**YOUR OBJECTIVE**
For this exercise, retype every record below exactly and keep the pictures out.

**THE DATA**
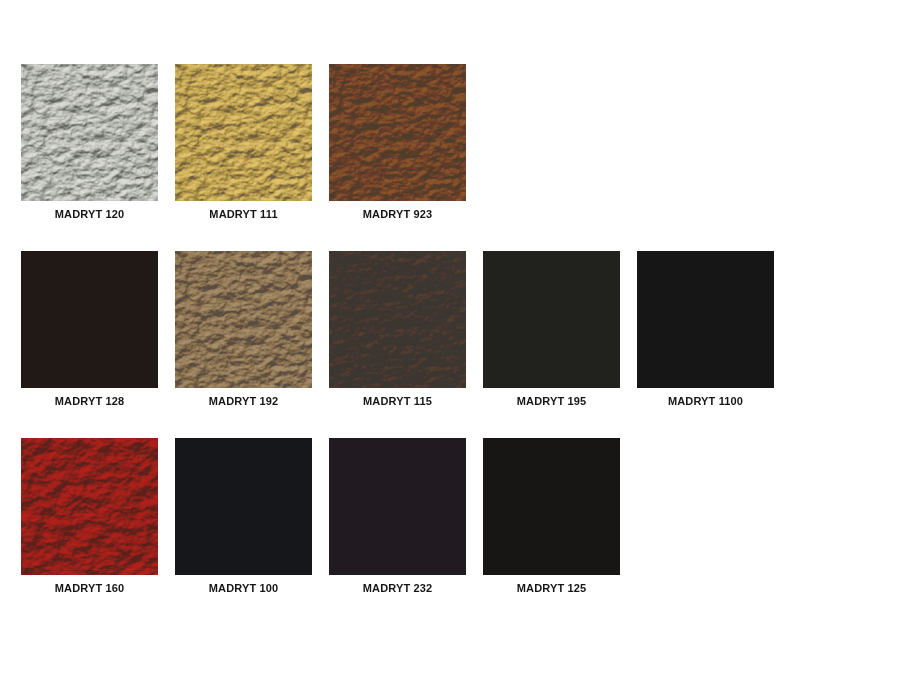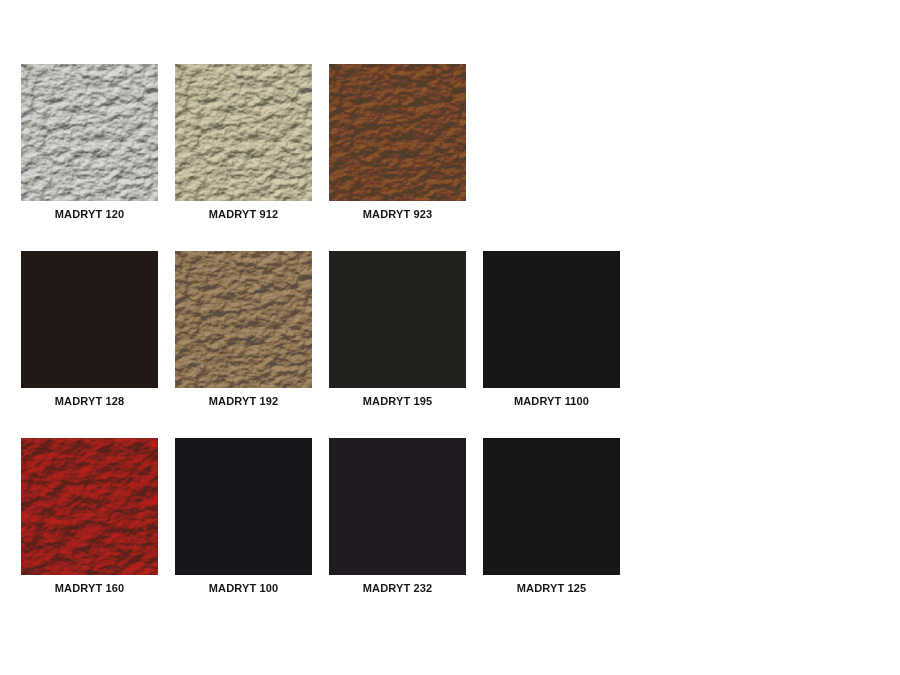--- a/index.html
+++ b/index.html
@@ -115,6 +115,14 @@
         <div class="swatch-label">MADRYT 120</div>
       </div>
       <div class="swatch-cell">
+        <div class="swatch-tile" style="background: rgb(236, 215, 154);">
+          <svg class="grain" width="137" height="137" viewBox="0 0 137 137">
+            <rect x="0" y="0" width="137" height="137" fill="#ecd79a" filter="url(#leatherGrain)"></rect>
+          </svg>
+        </div>
+        <div class="swatch-label">MADRYT 111</div>
+      </div>
+      <div class="swatch-cell">
         <div class="swatch-tile" style="background: rgb(229, 223, 203);">
           <svg class="grain" width="137" height="137" viewBox="0 0 137 137">
             <rect x="0" y="0" width="137" height="137" fill="#e5dfcb" filter="url(#leatherGrain)"></rect>

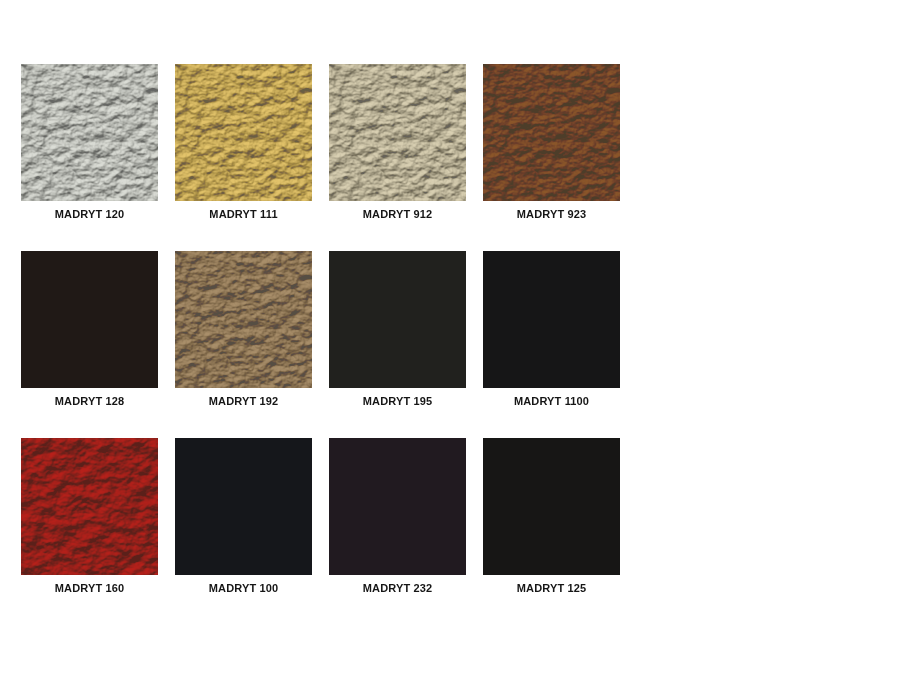--- a/index.html
+++ b/index.html
@@ -123,14 +123,6 @@
         <div class="swatch-label">MADRYT 111</div>
       </div>
       <div class="swatch-cell">
-        <div class="swatch-tile" style="background: rgb(229, 223, 203);">
-          <svg class="grain" width="137" height="137" viewBox="0 0 137 137">
-            <rect x="0" y="0" width="137" height="137" fill="#e5dfcb" filter="url(#leatherGrain)"></rect>
-          </svg>
-        </div>
-        <div class="swatch-label">MADRYT 912</div>
-      </div>
-      <div class="swatch-cell">
         <div class="swatch-tile" style="background: rgb(176, 140, 94);">
           <svg class="grain" width="137" height="137" viewBox="0 0 137 137">
             <rect x="0" y="0" width="137" height="137" fill="#b08c5e" filter="url(#leatherGrain)"></rect>

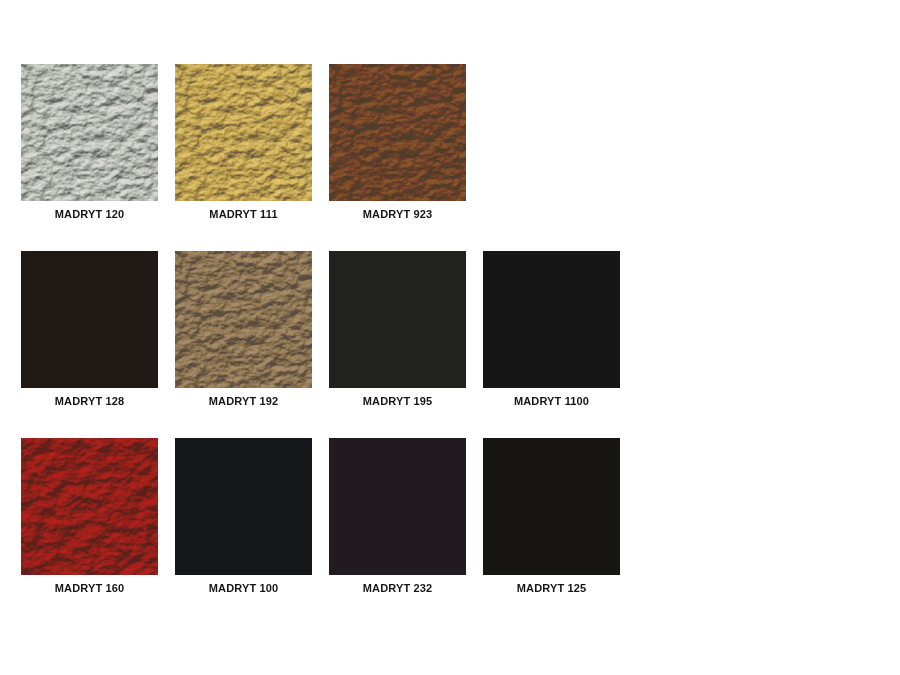--- a/index.html
+++ b/index.html
@@ -149,6 +149,14 @@
         <div class="swatch-label">MADRYT 192</div>
       </div>
       <div class="swatch-cell">
+        <div class="swatch-tile" style="background: rgb(137, 124, 111);">
+          <svg class="grain" width="137" height="137" viewBox="0 0 137 137">
+            <rect x="0" y="0" width="137" height="137" fill="#897c6f" filter="url(#leatherGrain)"></rect>
+          </svg>
+        </div>
+        <div class="swatch-label">MADRYT 115</div>
+      </div>
+      <div class="swatch-cell">
         <div class="swatch-tile" style="background: rgb(75, 75, 69);">
           <svg class="grain" width="137" height="137" viewBox="0 0 137 137">
             <rect x="0" y="0" width="137" height="137" fill="#4b4b45" filter="url(#leatherGrain)"></rect>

**RESPONSE**
--- a/index.html
+++ b/index.html
@@ -115,6 +115,14 @@
         <div class="swatch-label">MADRYT 120</div>
       </div>
       <div class="swatch-cell">
+        <div class="swatch-tile" style="background: rgb(236, 215, 154);">
+          <svg class="grain" width="137" height="137" viewBox="0 0 137 137">
+            <rect x="0" y="0" width="137" height="137" fill="#ecd79a" filter="url(#leatherGrain)"></rect>
+          </svg>
+        </div>
+        <div class="swatch-label">MADRYT 111</div>
+      </div>
+      <div class="swatch-cell">
         <div class="swatch-tile" style="background: rgb(229, 223, 203);">
           <svg class="grain" width="137" height="137" viewBox="0 0 137 137">
             <rect x="0" y="0" width="137" height="137" fill="#e5dfcb" filter="url(#leatherGrain)"></rect>

--- a/index.html
+++ b/index.html
@@ -123,14 +123,6 @@
         <div class="swatch-label">MADRYT 111</div>
       </div>
       <div class="swatch-cell">
-        <div class="swatch-tile" style="background: rgb(229, 223, 203);">
-          <svg class="grain" width="137" height="137" viewBox="0 0 137 137">
-            <rect x="0" y="0" width="137" height="137" fill="#e5dfcb" filter="url(#leatherGrain)"></rect>
-          </svg>
-        </div>
-        <div class="swatch-label">MADRYT 912</div>
-      </div>
-      <div class="swatch-cell">
         <div class="swatch-tile" style="background: rgb(176, 140, 94);">
           <svg class="grain" width="137" height="137" viewBox="0 0 137 137">
             <rect x="0" y="0" width="137" height="137" fill="#b08c5e" filter="url(#leatherGrain)"></rect>

--- a/index.html
+++ b/index.html
@@ -149,6 +149,14 @@
         <div class="swatch-label">MADRYT 192</div>
       </div>
       <div class="swatch-cell">
+        <div class="swatch-tile" style="background: rgb(137, 124, 111);">
+          <svg class="grain" width="137" height="137" viewBox="0 0 137 137">
+            <rect x="0" y="0" width="137" height="137" fill="#897c6f" filter="url(#leatherGrain)"></rect>
+          </svg>
+        </div>
+        <div class="swatch-label">MADRYT 115</div>
+      </div>
+      <div class="swatch-cell">
         <div class="swatch-tile" style="background: rgb(75, 75, 69);">
           <svg class="grain" width="137" height="137" viewBox="0 0 137 137">
             <rect x="0" y="0" width="137" height="137" fill="#4b4b45" filter="url(#leatherGrain)"></rect>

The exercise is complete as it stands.